Start of Provided material

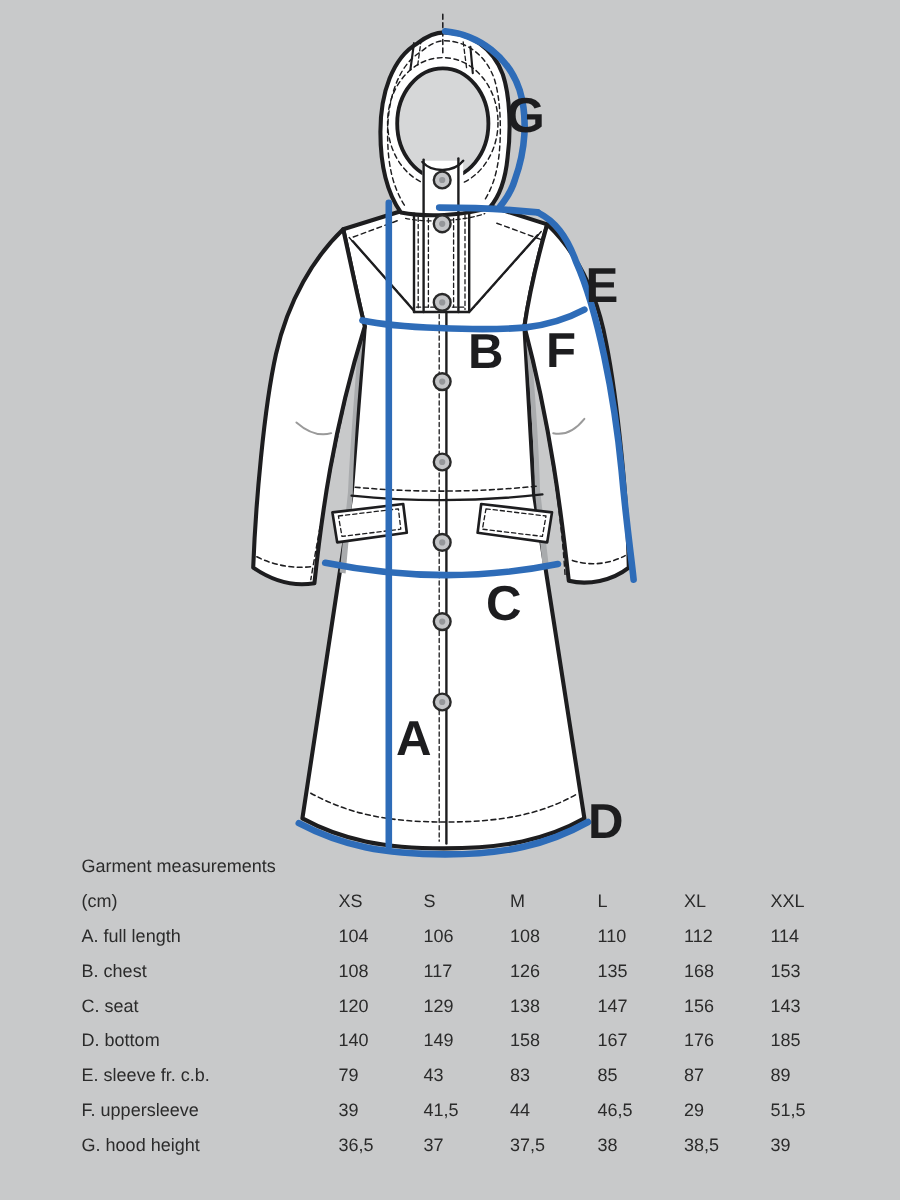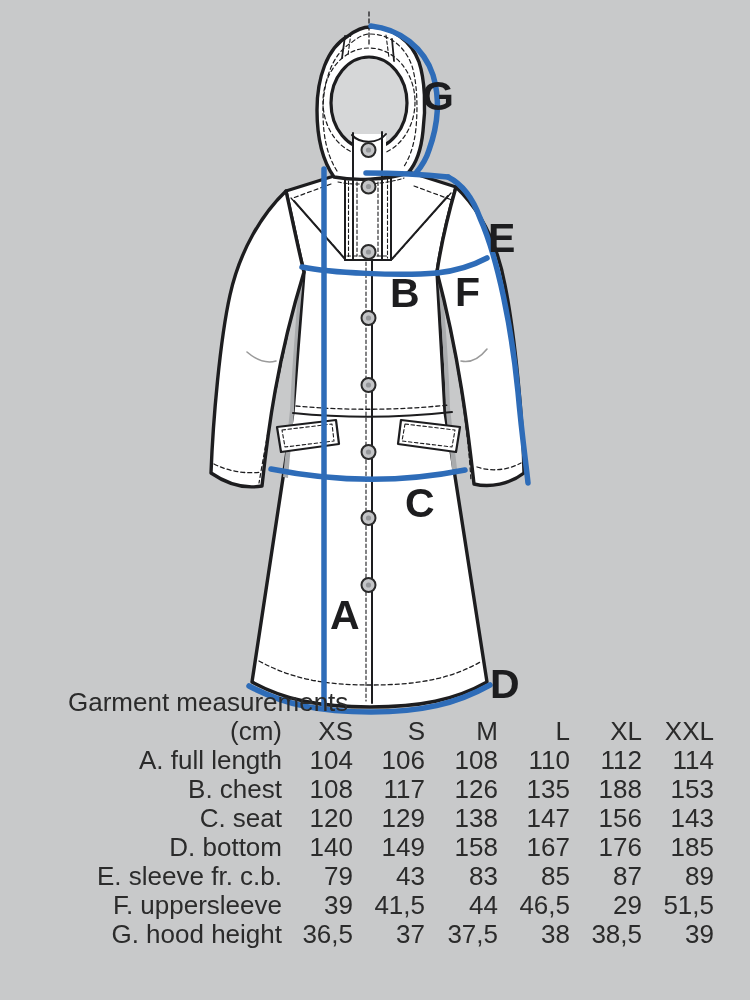--- a/index.html
+++ b/index.html
@@ -12,28 +12,27 @@
   html,body{width:750px;height:1000px;}
   body{font-family:"Liberation Sans",sans-serif;background:var(--bg);}
   .stage{position:relative;width:750px;height:1000px;background:var(--bg);overflow:hidden;}
   .diagram{position:absolute;left:0;top:0;}
   svg text.mlabel{
     font-family:"Liberation Sans",sans-serif;
     font-size:41px;font-weight:bold;fill:var(--ink);
   }
   
   .mtable{
-    position:absolute;left:68px;top:688px;width:640px;
-    color:var(--txt);font-size:26px;line-height:29px;font-weight:400;
+    position:absolute;left:68px;top:708px;width:640px;
+    color:var(--txt);font-size:15px;line-height:29px;font-weight:400;
   }
   .mtable .t-title{height:29px;white-space:nowrap;}
   .t-grid{
     display:grid;
     grid-template-columns:214px 71px 72px 73px 72px 72px 72px;
-    text-align:right;
   }
   .t-grid .cell{height:29px;white-space:nowrap;overflow:visible;}
 </style>
 </head>
 <body>
 
 <div class="stage">
 
   <svg class="diagram" width="750" height="715" viewBox="0 0 750 715">
     <g fill="none" stroke-linecap="round" stroke-linejoin="round">
@@ -181,21 +180,21 @@
       <div class="cell">108</div>
       <div class="cell">110</div>
       <div class="cell">112</div>
       <div class="cell">114</div>
 
       <div class="cell">B. chest</div>
       <div class="cell">108</div>
       <div class="cell">117</div>
       <div class="cell">126</div>
       <div class="cell">135</div>
-      <div class="cell">188</div>
+      <div class="cell">168</div>
       <div class="cell">153</div>
 
       <div class="cell">C. seat</div>
       <div class="cell">120</div>
       <div class="cell">129</div>
       <div class="cell">138</div>
       <div class="cell">147</div>
       <div class="cell">156</div>
       <div class="cell">143</div>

End of Provided material

• Work required: Please print all of the records above exactly, omitting each picture.

• Response for this exercise:
--- a/index.html
+++ b/index.html
@@ -12,28 +12,27 @@
   html,body{width:750px;height:1000px;}
   body{font-family:"Liberation Sans",sans-serif;background:var(--bg);}
   .stage{position:relative;width:750px;height:1000px;background:var(--bg);overflow:hidden;}
   .diagram{position:absolute;left:0;top:0;}
   svg text.mlabel{
     font-family:"Liberation Sans",sans-serif;
     font-size:41px;font-weight:bold;fill:var(--ink);
   }
   
   .mtable{
-    position:absolute;left:68px;top:688px;width:640px;
-    color:var(--txt);font-size:26px;line-height:29px;font-weight:400;
+    position:absolute;left:68px;top:708px;width:640px;
+    color:var(--txt);font-size:15px;line-height:29px;font-weight:400;
   }
   .mtable .t-title{height:29px;white-space:nowrap;}
   .t-grid{
     display:grid;
     grid-template-columns:214px 71px 72px 73px 72px 72px 72px;
-    text-align:right;
   }
   .t-grid .cell{height:29px;white-space:nowrap;overflow:visible;}
 </style>
 </head>
 <body>
 
 <div class="stage">
 
   <svg class="diagram" width="750" height="715" viewBox="0 0 750 715">
     <g fill="none" stroke-linecap="round" stroke-linejoin="round">
@@ -181,21 +180,21 @@
       <div class="cell">108</div>
       <div class="cell">110</div>
       <div class="cell">112</div>
       <div class="cell">114</div>
 
       <div class="cell">B. chest</div>
       <div class="cell">108</div>
       <div class="cell">117</div>
       <div class="cell">126</div>
       <div class="cell">135</div>
-      <div class="cell">188</div>
+      <div class="cell">168</div>
       <div class="cell">153</div>
 
       <div class="cell">C. seat</div>
       <div class="cell">120</div>
       <div class="cell">129</div>
       <div class="cell">138</div>
       <div class="cell">147</div>
       <div class="cell">156</div>
       <div class="cell">143</div>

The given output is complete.